Biomed Chromatogr. 2016 Jul 18;

Authors: Soni K, Bhatt C, Singh K, Bhuvaneshwari PC, Jha A, Patel P, Patel H, Srinivas NR

Abstract
Betahistine is widely used for the treatment of vertigo. Owing to first pass metabolism, 2-pyridyl acetic acid (2PAA, major metabolite of betahistine) was considered surrogate for quantitation. A specific and sensitive LC-MS/MS method was developed and validated for quantitation of 2PAA using turboion spray in a positive ion mode. A solid phase extraction was employed for the extraction of 2PAA and 2PAA d6 I(S) from human plasma. Chromatographic separation of analytes was achieved using an ACE CN, 5 µ (50 x 4.6 mm) column with a gradient mobile phase comprising of acetonitrile: methanol (90: 10% v/v) and 0.7% v/v formic acid in 0.5 mM ATFA in purified water (100% v/v). The retention times of 1.15 min and 1.17 min for 2-PAA acid and IS, respectively, was achieved. Quantitation of 2PAA acid and IS was by monitoring MRM transition pairs (m/z 138.1 to m/z 92.0) & (m/z 142.1 to m/z 96.1), respectively. The developed method was validated for various parameters.

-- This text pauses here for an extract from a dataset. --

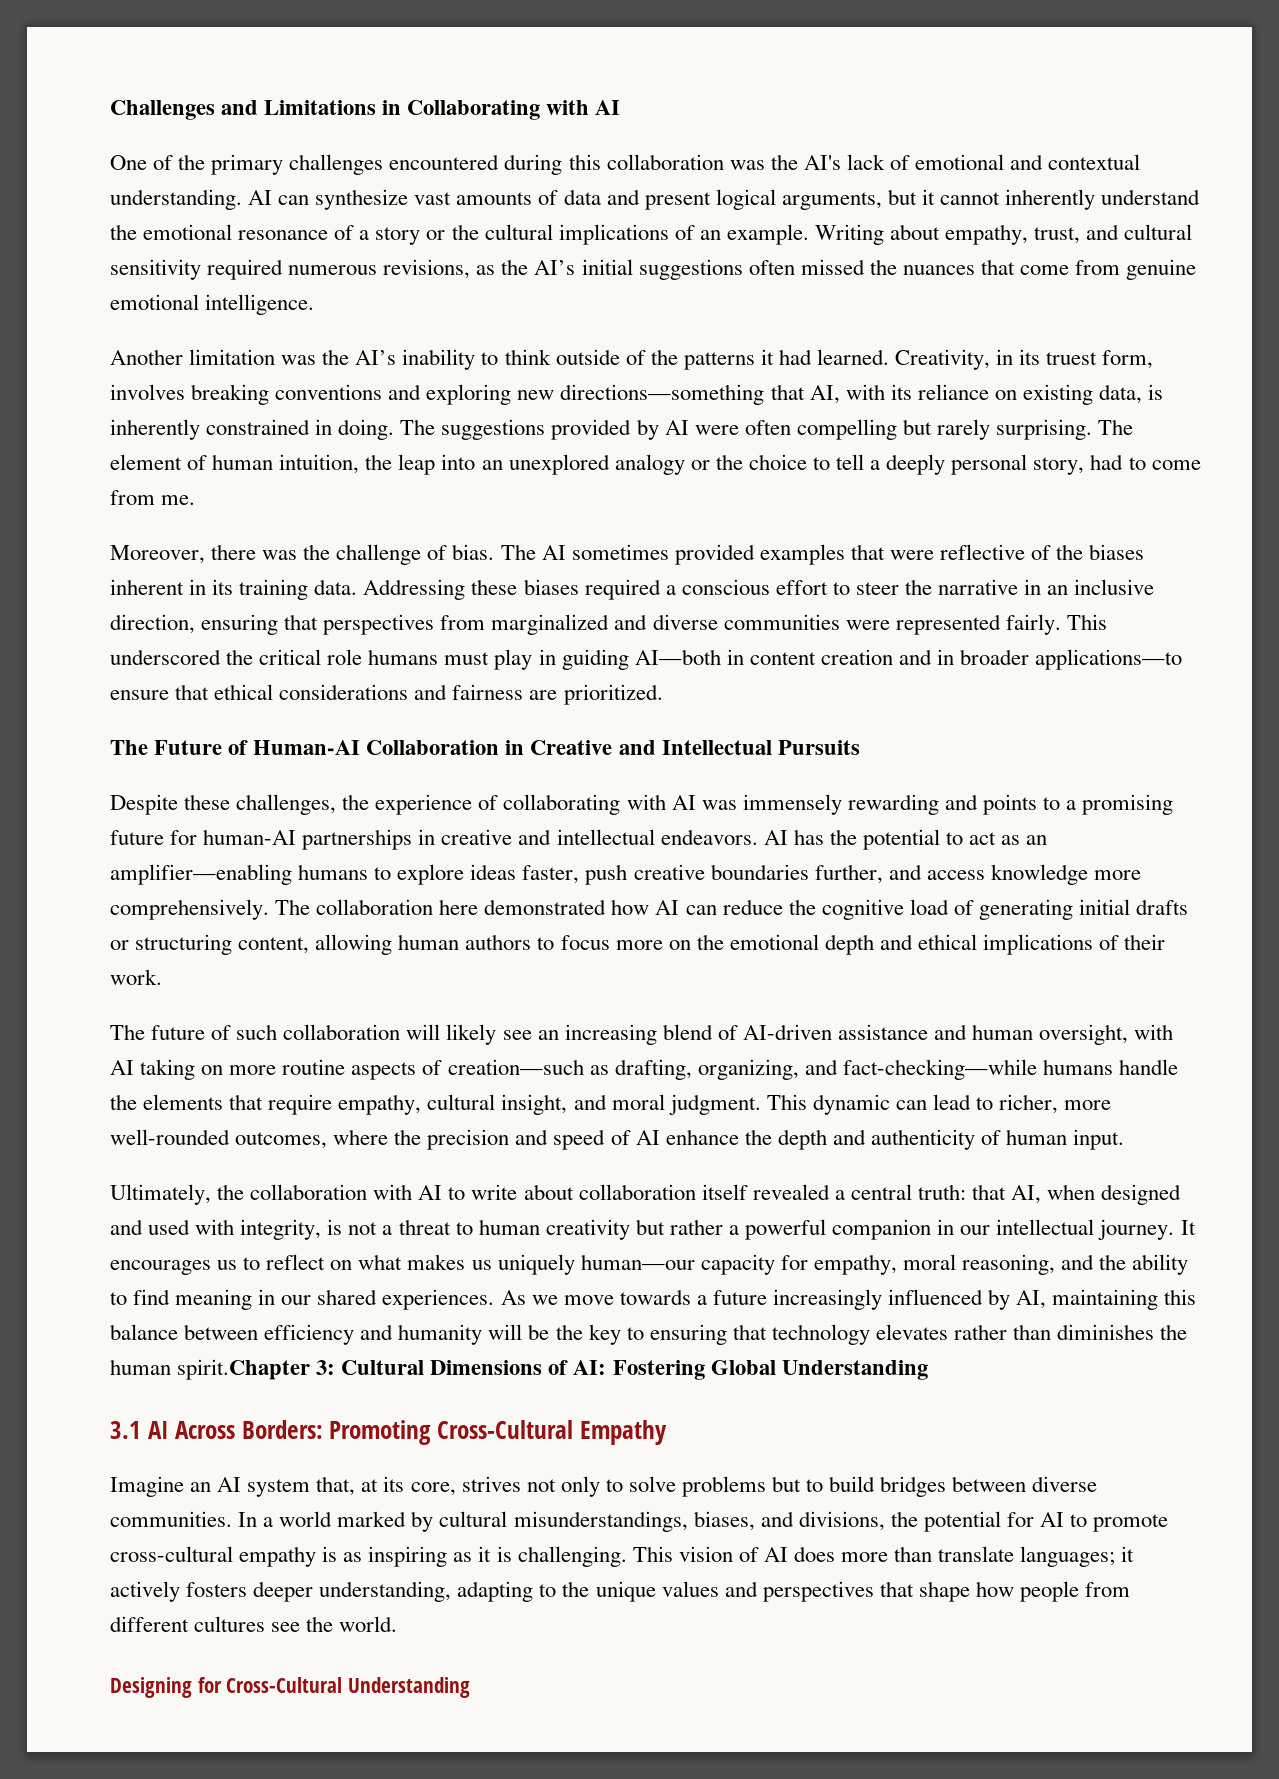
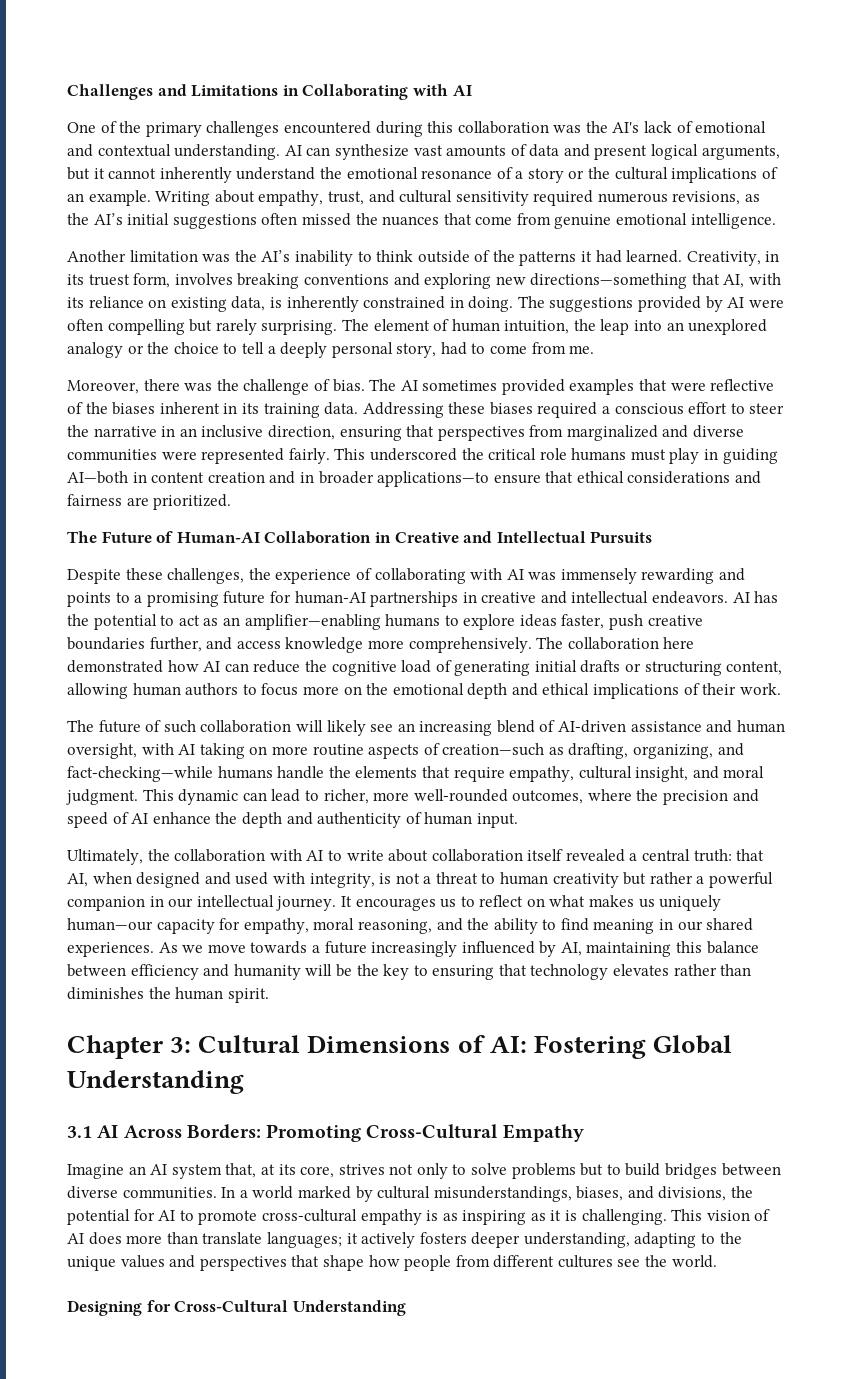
- As we move towards a future increasingly influenced by AI, maintaining this balance between efficiency and humanity will be the key to ensuring that technology elevates rather than diminishes the human spirit.Chapter 3: Cultural Dimensions of AI: Fostering Global Understanding
+ As we move towards a future increasingly influenced by AI, maintaining this balance between efficiency and humanity will be the key to ensuring that technology elevates rather than diminishes the human spirit.
+ Chapter 3: Cultural Dimensions of AI: Fostering Global Understanding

The calibration curves of 2PAA showed linearity from 5.0 to 1500 ng/mL, with a lower limit of quantitation of 5.0 ng/mL. The bias and precision for inter- and intra-batch assays were <10%. The developed method was used to support clinical sample analysis.

PMID: 27428039 [PubMed - as supplied by publisher]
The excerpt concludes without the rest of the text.